Indigo Bunting ( Passerina cyanea )
Family: Cardinalidae
Order: Passeriformes
Description: 5 1/2″ (14 cm) ADULT NONBREEDING MALE Has blotchy brown and blue plumage (caused by brown feather edges); resplendent again by spring. ADULT FEMALE Has brown plumage overall, darker above than below and with two faint wing bars and faint streaking on underparts. JUVENILE Recalls adult female; by first spring, male acquires some blue elements of adult’s plumage, but still looks blotchy.
Voice: Male Indigo Buntings whistle a bright, lively song of sharp, clear, high-pitched notes that lasts about 2 seconds. They are voluble, singing as many as 200 songs per hour at dawn and keeping up a pace of about one per minute for the rest of the day. Notes or phrases are often repeated in pairs: “what! what! where? where? see it! see it!” This pattern is recognizable, although the precise tune varies from place to place. Young Indigo Buntings learn their songs from males near where they settle to breed, and this leads to “song neighborhoods” in which all nearby males sing songs that are similar to each other and that are different from those sung more than a few hundred yards away.
Habitat:
Indigo Buntings breed in brushy and weedy areas. They’re common on the edges of woods and fields; along roads, streams, rivers, and powerline cuts; in logged forest plots, brushy canyons, and abandoned fields where shrubby growth is returning. While migrating and in winter, Indigo Buntings forage in fields, lawns, grasslands, rice fields, as well as in shrubs, and trees.

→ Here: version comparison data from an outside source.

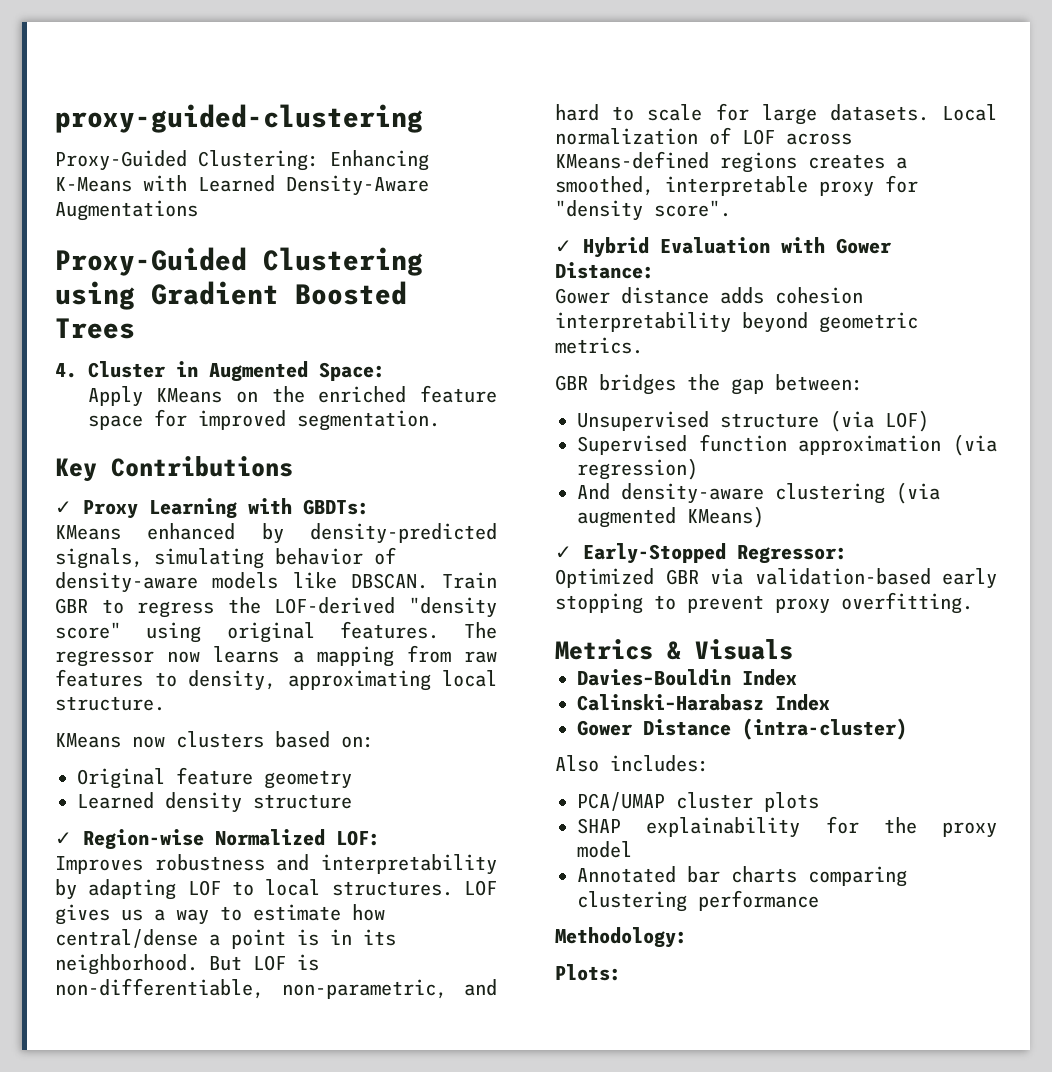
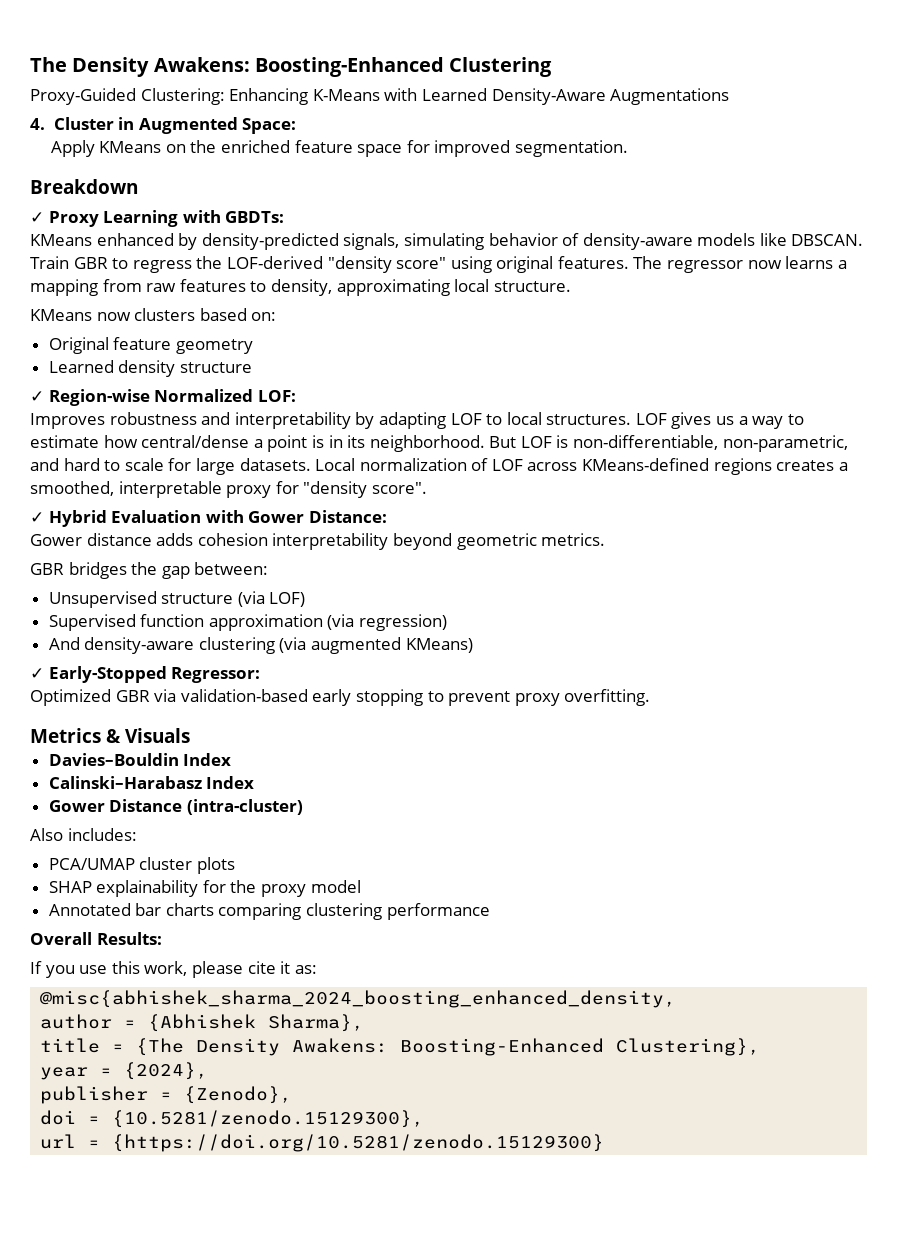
- proxy-guided-clustering
+ The Density Awakens: Boosting-Enhanced Clustering
- Proxy-Guided Clustering using Gradient Boosted Trees
- Key Contributions
+ Breakdown
- Methodology:
- Plots:
+ Overall Results:
+ If you use this work, please cite it as:
+ @misc{abhishek_sharma_2024_boosting_enhanced_density,
+ author = {Abhishek Sharma},
+ title = {The Density Awakens: Boosting-Enhanced Clustering},
+ year = {2024},
+ publisher = {Zenodo},
+ doi = {10.5281/zenodo.15129300},
+ url = {https://doi.org/10.5281/zenodo.15129300}

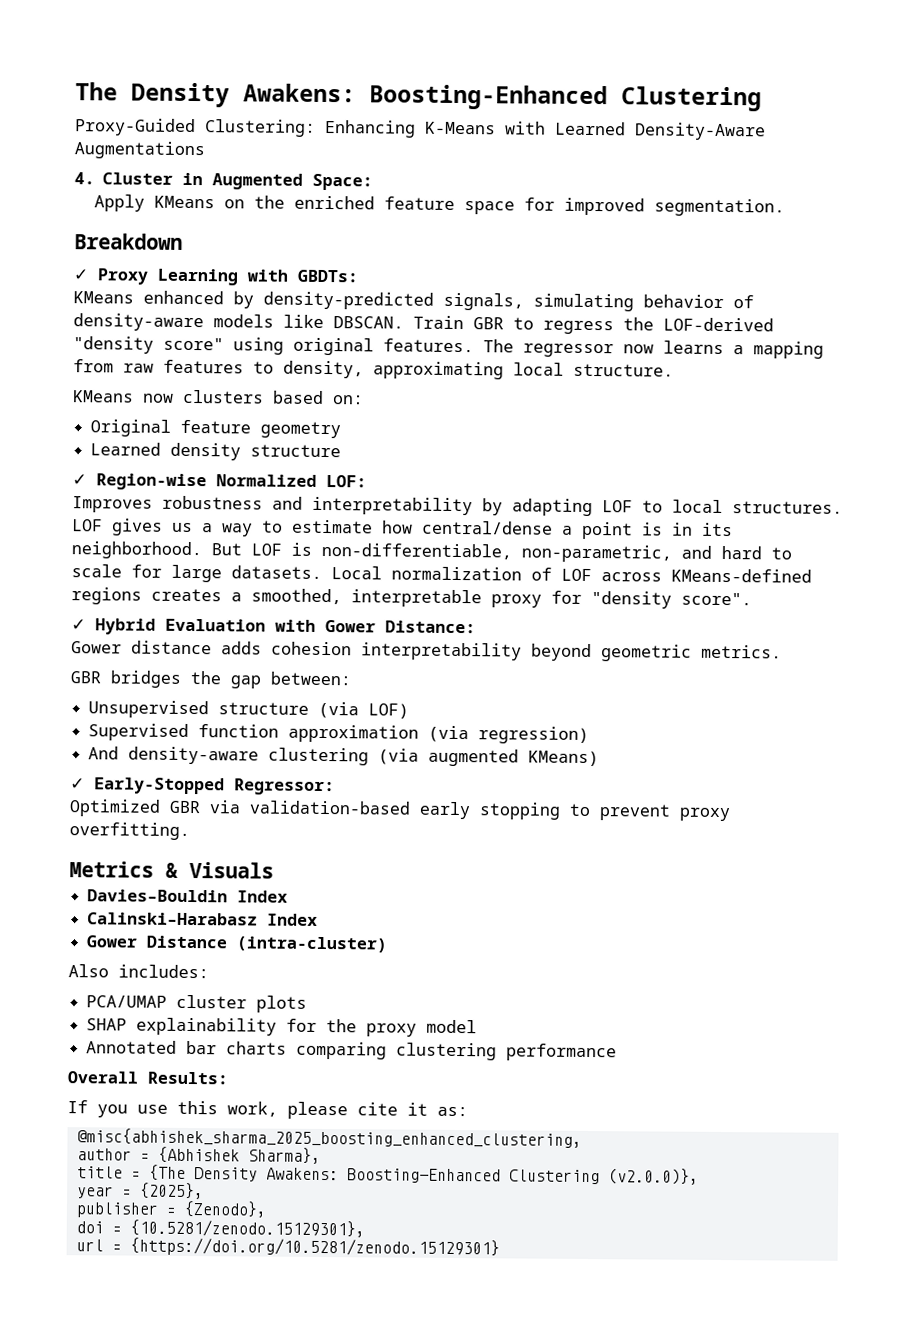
- @misc{abhishek_sharma_2024_boosting_enhanced_density,
+ @misc{abhishek_sharma_2025_boosting_enhanced_clustering,
- title = {The Density Awakens: Boosting-Enhanced Clustering},
+ title = {The Density Awakens: Boosting-Enhanced Clustering (v2.0.0)},
- year = {2024},
+ year = {2025},
- doi = {10.5281/zenodo.15129300},
+ doi = {10.5281/zenodo.15129301},
- url = {https://doi.org/10.5281/zenodo.15129300}
+ url = {https://doi.org/10.5281/zenodo.15129301}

Nesting: The female Indigo Bunting builds the nest alone—a process that takes up to 8 days early in the season and as little as 2 days later in the summer. The male may watch but does not participate. The nest is an open cup woven of leaves, grasses, stems, and bark, and wrapped with spider web. The inside of the cup is lined with slender grasses, tiny roots, strips of thin bark, thistle down, and sometimes deer hair. The cup is about 1.5 inches deep inside, with an outside diameter of 3 inches and an inside diameter of two inches.
Range:

FYI’s:
- Indigo Buntings migrate at night, using the stars for guidance. Researchers demonstrated this process in the late 1960s by studying captive Indigo Buntings in a planetarium and then under the natural night sky. The birds possess an internal clock that enables them to continually adjust their angle of orientation to a star—even as that star moves through the night sky.

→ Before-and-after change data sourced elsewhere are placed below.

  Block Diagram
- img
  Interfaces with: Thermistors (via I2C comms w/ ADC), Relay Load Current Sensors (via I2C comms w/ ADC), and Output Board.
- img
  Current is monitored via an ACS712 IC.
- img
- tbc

- Indigo Buntings learn their songs as youngsters, from nearby males but not from their fathers. Buntings a few hundred yards apart generally sing different songs, while those in the same “song neighborhood” share nearly identical songs. A local song may persist up to 20 years, gradually changing as new singers add novel variations.
- Like all other blue birds, Indigo Buntings lack blue pigment. Their jewel-like color comes instead from microscopic structures in the feathers that refract and reflect blue light, much like the airborne particles that cause the sky to look blue.
- Bunting plumage does contain the pigment melanin, whose dull brown-black hue you can see if you hold a blue feather up so the light comes from behind it, instead of toward it.
- Indigo and Lazuli buntings defend territories against each other in the western Great Plains where they occur together, share songs, and sometimes interbreed.
- The oldest known wild Indigo Bunting was 8 years, 3 months old.